One thing that does come to mind, at the risk of doing the obnoxious physicist thing, is that performance variance might just be considered another parameter axis in the feature/latent space, and thus what you’re referring to might simply be modeled as a specific form of intransitivity – and if it’s possible to prove that intransitivity doesn’t affect the “transitivity of the win% over percentile rating strata”, then it would follow from these two things that performance variance also doesn’t?
But even then, I’d agree that assuming one constant performance variance across all players is not a justifiable assumption per se.
Mkay, so I’ll describe why I feel like this “performance variance” matters a bit to the currently existing model and updating method, and that is that the players with more variant performance relative to their “true ratings” (be it from being “experimental” or based on “form” – asumming form doesn’t correlate nearby games performance without being a function of a “true ratings change”, which would require a new layer to the model, or some other factor), that each game should provide less indication of strength or weakness to move around the “estimated rating” as would happen for less performance variant players, as upsets are more likely to happen. And if they’re assumed to have the same performance variation, they will have a much more “subjectively volatile” rating within a ratings system than those other players
A model that is extremely accurate in terms of raw percentage of game outcomes it predicts correctly will probably be very volatile. This is more relevant to a model like WHR whose main goal is to chase predictive accuracy, and may not matter as much for us if we’re just minorly tweaking the current system.
The metric used to evaluate “predictive performance” is very important
It’s also worth considering how and when any specific system makes changes to a player’s rank.
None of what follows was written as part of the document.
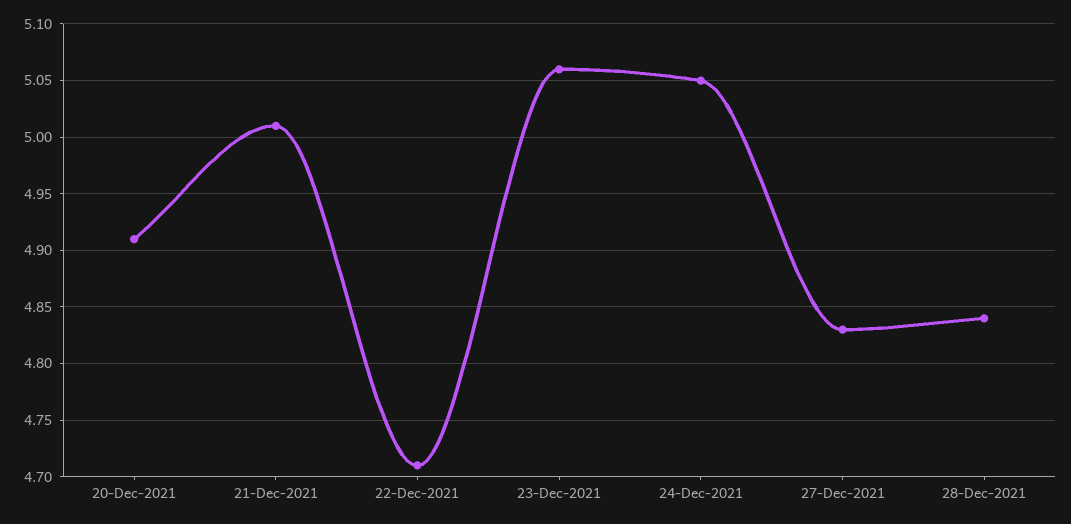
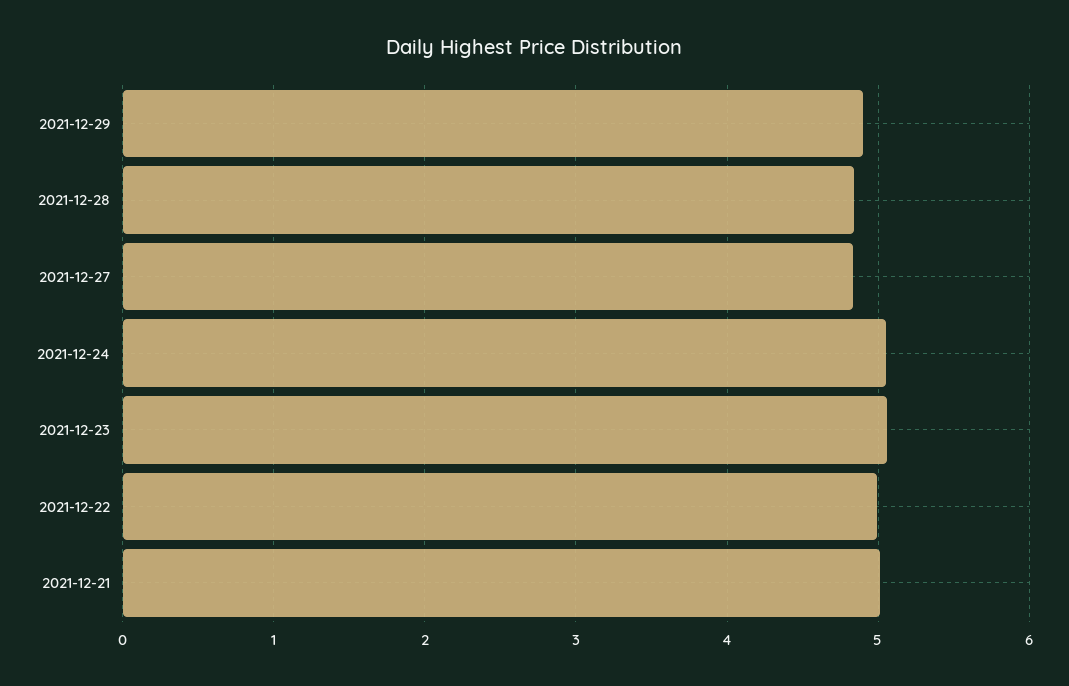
20-Dec-2021: 4.91 -> none
22-Dec-2021: 4.71 -> 5
2021-12-29: none -> 4.9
The more often (in the extreme case, modifying everyone’s ranks after a new game outcome is encountered), the more the above points matter
A number of sources (skill variability, good and bad days, player pools interacting) may introduce volatility that’s hard to avoid
Strongly agreed. Maybe that helps add some context to the earlier statement “the key to judging a good model (if the goal is to judge one by predictive accuracy) might be how well it stratifies players whose observed win rates are significantly different than 50%.” Maintaining 50% win rates within ranks is of course important, but in order to compare one already good system to a modified version, it’s worth checking if/how these other rates change and whether it’s possible to maintain anything relatively consistent. It could also be a useless metric subject to a ton of noise, but we’ll find out. It also might be that maintaining ~50% win rates for handicap games where the rank difference equals the handicap is a good enough proxy for these measurements.
On that note, I’ve started generating some other stats from the current ranking system (the exact numbers give a good idea of some trends, but are not final as I only evaluated a small subset of the dataset):
How often the stronger player wins (in games with no handicap)^
To summarize, I’m just interested in seeing how these “pseudometrics” (thanks @meili_yinhua) change when evaluated on the same data for a given proposed modification to the ranking system. If there are any others you want to try out let me know.
I think part of that feeling is just the nature of looking at other people’s code in general, especially research-oriented code. I’m happy to try and provide clarifications (and I imagine anoek wouldn’t mind either – as the original author he might give more insight about why things were done the way they were).